About an hour after discovering Mondo’s troubles, we got a call from some friends who live just two blocks away. They reported that there was a swarm in their front yard, and asked if we wanted it. We jogged over in our bee suits, and there it was: a beautiful, mellow, good-sized swarm about three feet off the ground in a shrub.

This never happens to us.

We are used to swarms high up in trees on perilous branches. We’re used to swarms with eight queens and thousands of worker bees that can’t figure out where their allegiance lies. We’re certainly not used to swarms that march docilely into a box that you place just below them.

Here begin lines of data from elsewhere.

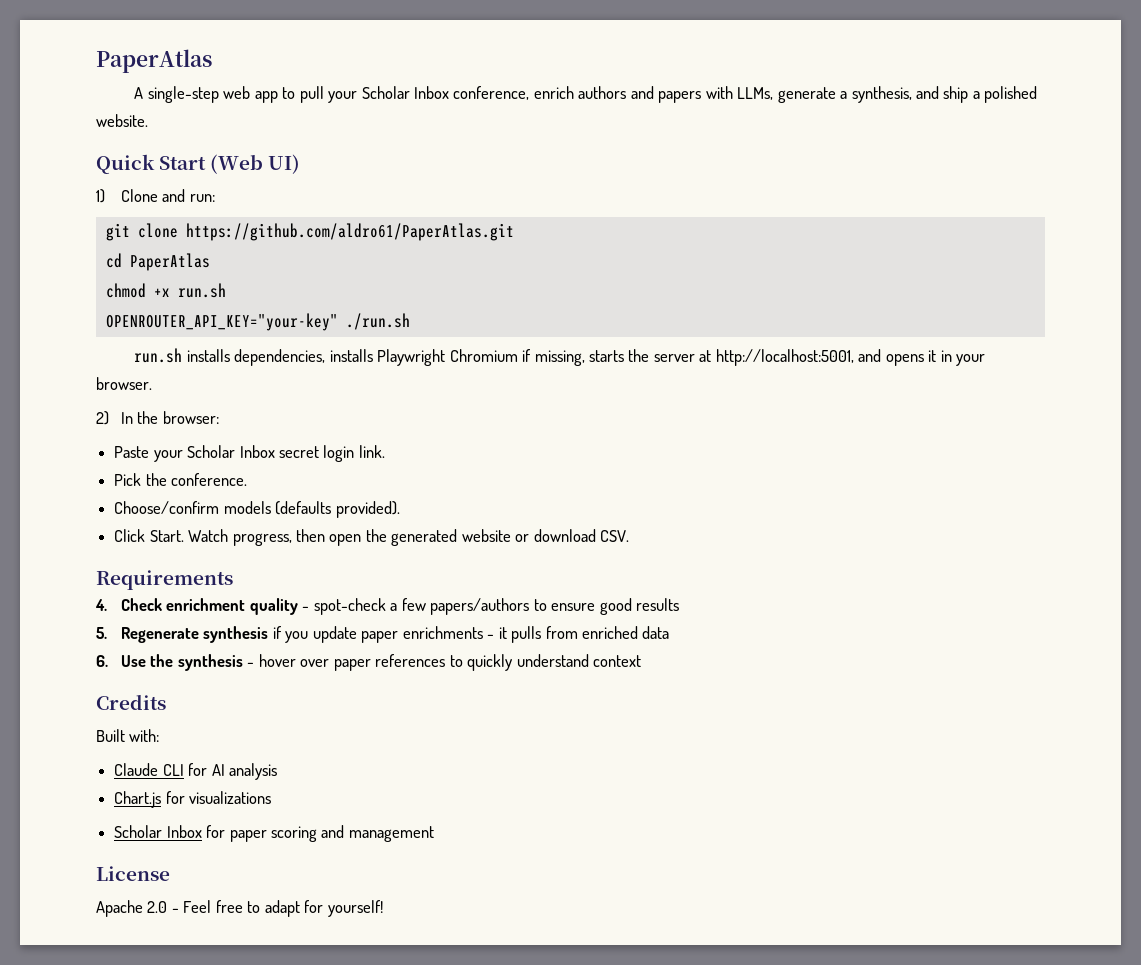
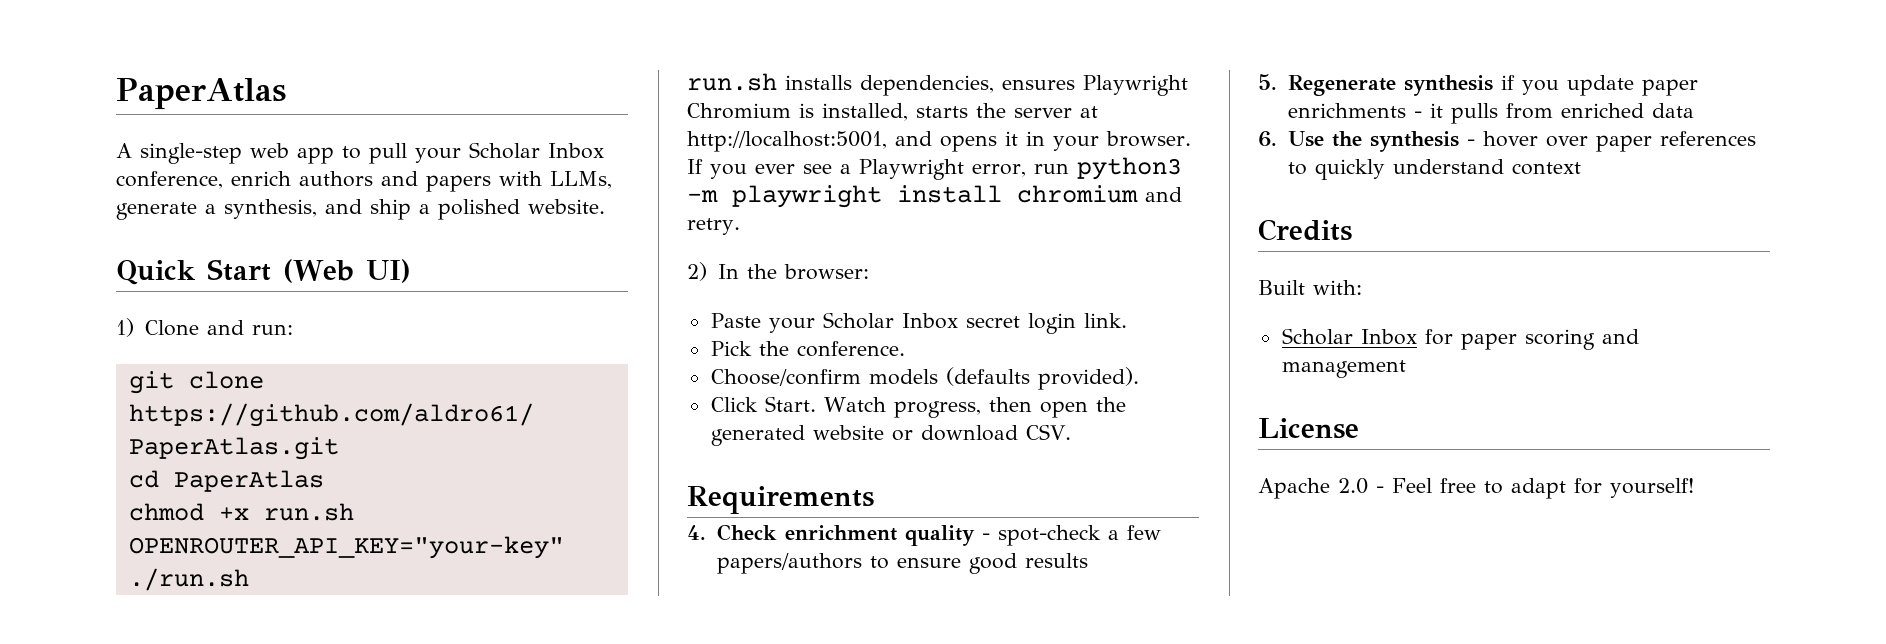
- run.sh installs dependencies, installs Playwright Chromium if missing, starts the server at http://localhost:5001, and opens it in your browser.
+ run.sh installs dependencies, ensures Playwright Chromium is installed, starts the server at http://localhost:5001, and opens it in your browser. If you ever see a Playwright error, run python3 -m playwright install chromium and retry.
- Claude CLI for AI analysis
- Chart.js for visualizations

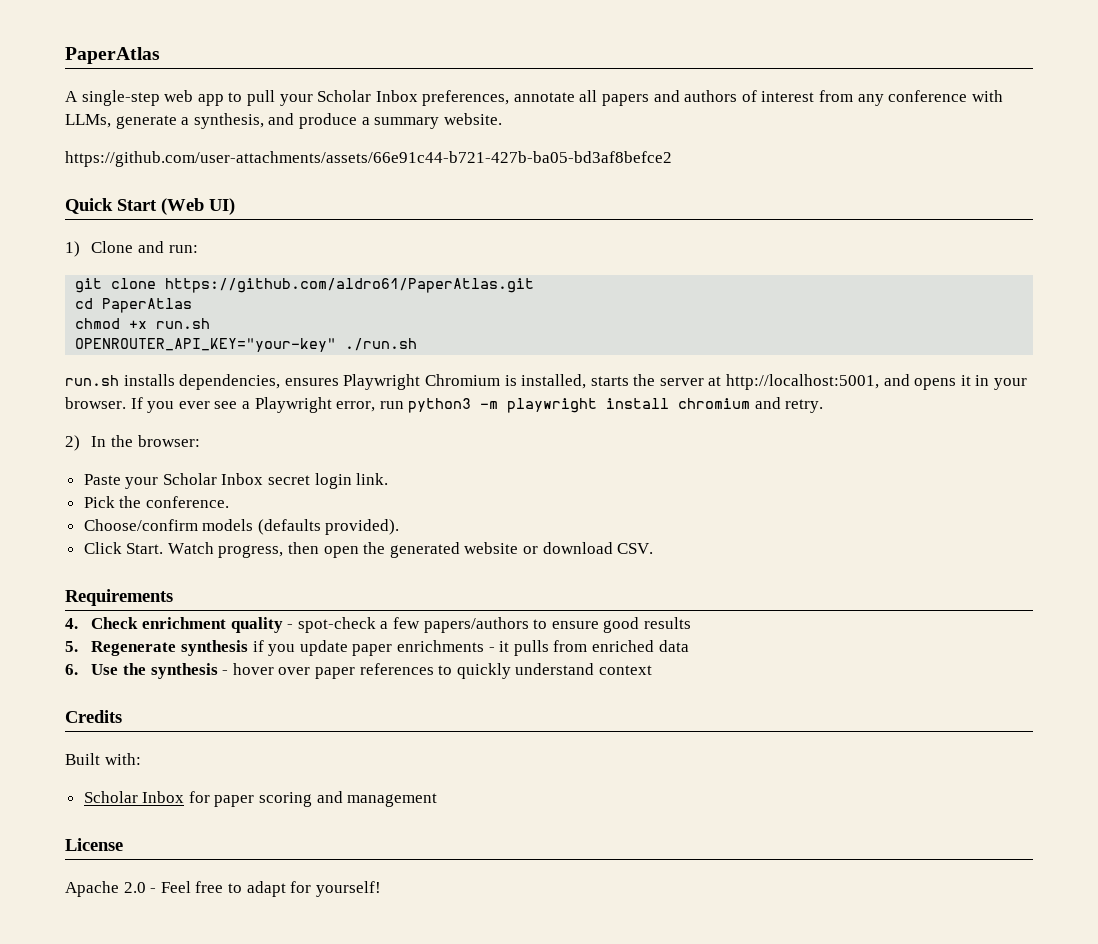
- A single-step web app to pull your Scholar Inbox conference, enrich authors and papers with LLMs, generate a synthesis, and ship a polished website.
+ A single-step web app to pull your Scholar Inbox preferences, annotate all papers and authors of interest from any conference with LLMs, generate a synthesis, and produce a summary website.
+ https://github.com/user-attachments/assets/66e91c44-b721-427b-ba05-bd3af8befce2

Even Kelly, who has sworn off beekeeping with all of its stresses and unpredictability, was excited about this swarm. We wondered whether there’s a little bit of Mondo’s genetics in these bees, or if they came from the cavity in the old Valley oak that stands next to the one that was cut down. We wondered if they are exactly what our hearts need.




5 Responses to Birth and Death

  1. Beautiful post, Sarah. Thanks for writing about the tree. This evening, I walked past the empty space that had contained the Valley oak until a few days ago. It is just a blank spot now, a flat bit of dirt, after 350 years of the same inhabitant. Very hard to wrap my mind around.

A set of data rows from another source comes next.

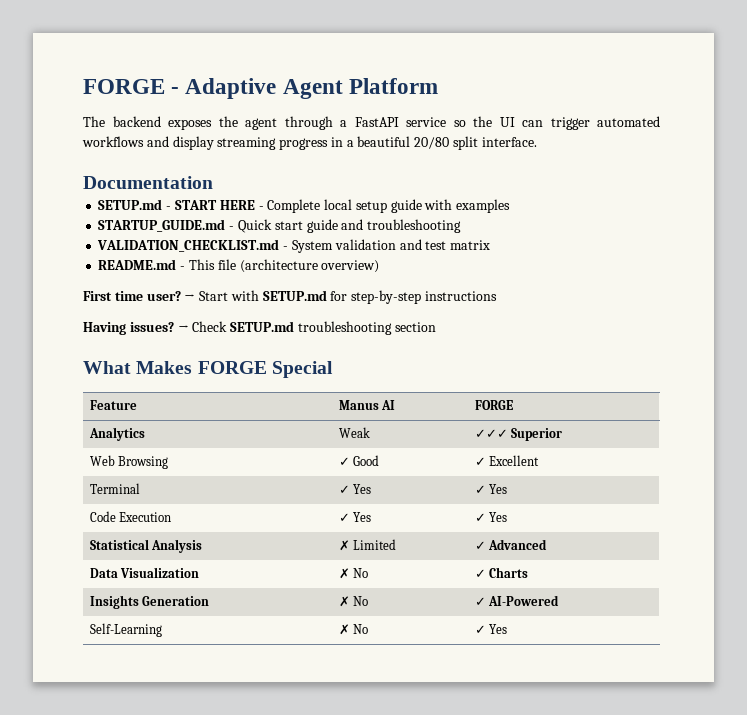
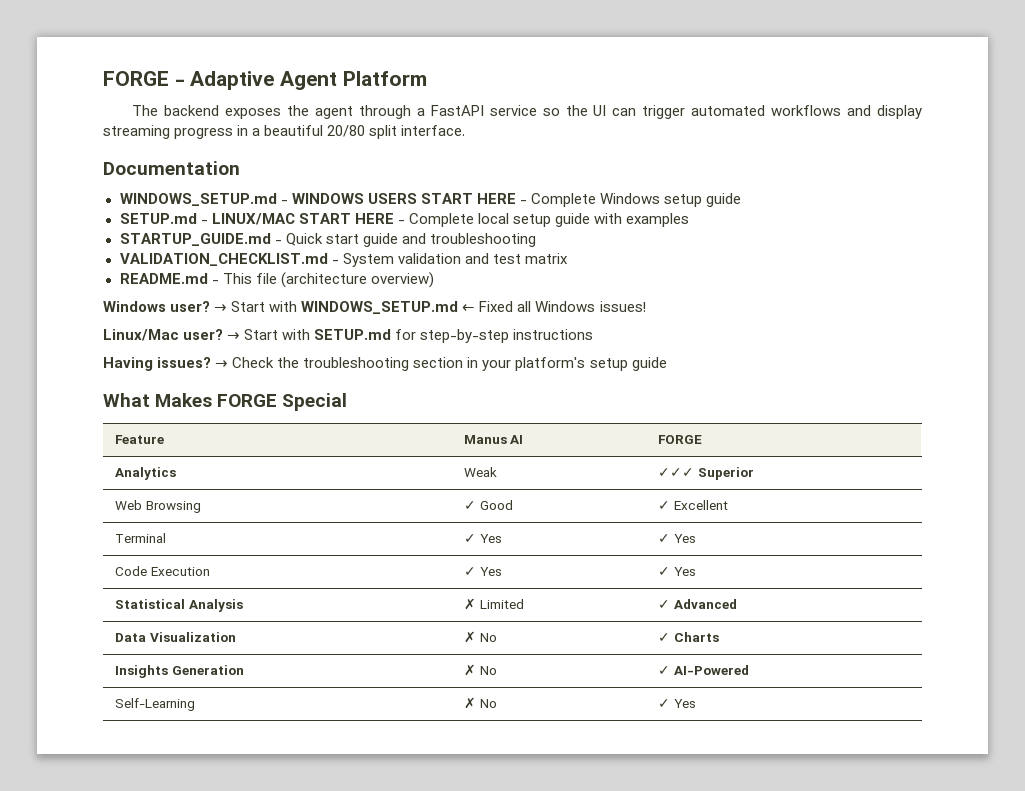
+ WINDOWS_SETUP.md - WINDOWS USERS START HERE - Complete Windows setup guide
- SETUP.md - START HERE - Complete local setup guide with examples
+ SETUP.md - LINUX/MAC START HERE - Complete local setup guide with examples
- First time user?
+ Windows user? → Start with WINDOWS_SETUP.md ← Fixed all Windows issues!
+ Linux/Mac user?
- → Check SETUP.md troubleshooting section
+ → Check the troubleshooting section in your platform's setup guide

  2. The sight of a tree being cut down, especially ancient and grand species, always distresses me.. If your Valley oak was diseased then no doubt its time had come, still upsetting though. You did a wonderful thing talking to it during its last night and it seems Mother Nature thanked you with the gift of a healthy swarm left hanging in a nearby oak! I’m aware you allow your bees to swarm without interference but it could be Mondo continued with casts which would empty the hive. Our weather has been erratic to say the least and I’ve yet to do a full hive inspection so am hoping my bees don’t swarm before we do an artificial swarm to replace a colony we lost during the winter months. Perhaps I’ll place a spare hive close by just in case but you can bet your boots they’ll ignore it and head for the highest tree!

    • Oh, Jackie! So good to hear from you and apologies for not getting to your comment until now. Grad school finals are a real drag….

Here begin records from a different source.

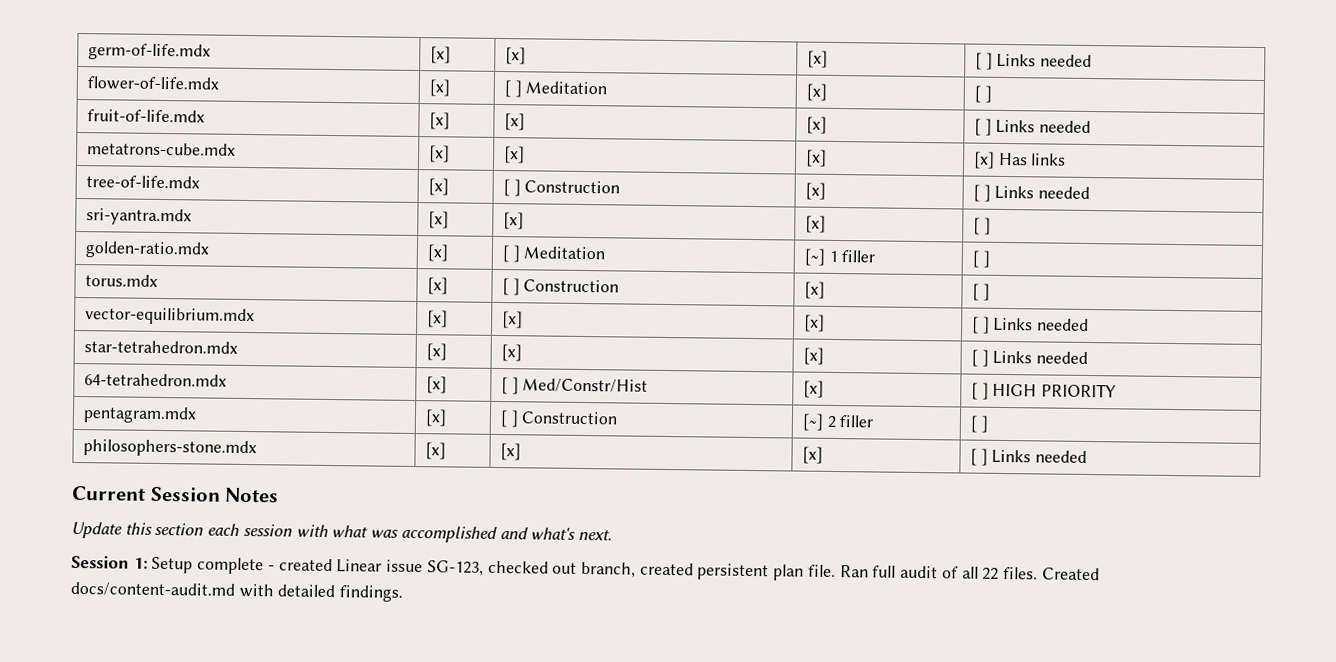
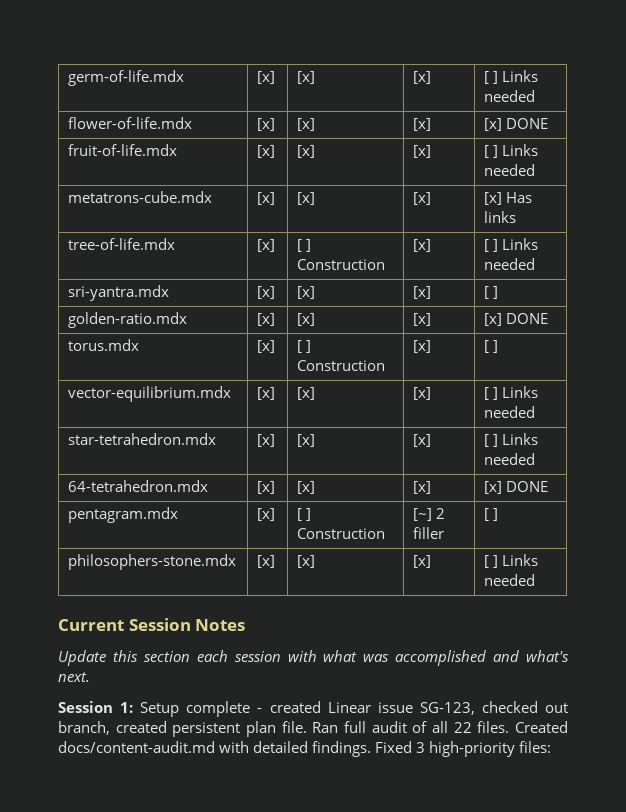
- flower-of-life.mdx | [x] | [ ] Meditation | [x] | [ ]
+ flower-of-life.mdx | [x] | [x] | [x] | [x] DONE
- golden-ratio.mdx | [x] | [ ] Meditation | [~] 1 filler | [ ]
+ golden-ratio.mdx | [x] | [x] | [x] | [x] DONE
- 64-tetrahedron.mdx | [x] | [ ] Med/Constr/Hist | [x] | [ ] HIGH PRIORITY
+ 64-tetrahedron.mdx | [x] | [x] | [x] | [x] DONE
+ Fixed 3 high-priority files:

      Our bees always ignore the swarm lure boxes we set out too. Do you think bees swarm to the point of vacating the original box? Mondo has routinely swarmed 3-5 times in past years, but has always left behind enough bees to keep things going. Kelly wonders if they absconded, since there was no dwindling queen-less group or drone layer. We disassembled the hive about a week ago and found things completely empty, save for some honey and lots of curing nectar and pollen. There were a number of queen cells hatched out. No bees (except for the beginnings of robbers) and no brood. We’re so sad.

      I’ll have to write a post about it as soon as school is done, but all four of my splits raised laying queens this spring! I’m considering splitting Juniper as well, Mondo’s first swarm from last year, to keep the genetics going in our apiary.

      Hope your bees are happy and that you can “visit” them soon!

  3. Alyssa Fernandez

    Thank you for your post, which I came across incidentally while searching “waxing philosophical on death” (weird I know, but I couldn’t sleep and figured I’d see who else was thinking these things). It brought a tear to my eye, as I have once dearly loved a grand and gorgeous tree, that was cut down for no other reason than being a tree. It brought me many years of joy as a child and taught me so much about physics, carpentry, birds, and seeing things from a different perspective, only to name a few. I still have it’s photo which I fondly admire. I’m sorry for the loss of your tree and am happy at the gift of the bees you received. I hope they did and are doing well. Glad I stumbled upon your post. Have a fantastic day!

    • Thanks for commenting, Alyssa! So glad you stumbled on the post and enjoyed it. I wish I had a picture of the tree that was cut down, but I didn’t get one. The bees are doing great so far, and they’ve really built up their numbers over the past few months.

      Hope you’ll stop by the blog again sometime. I’m way past due to update.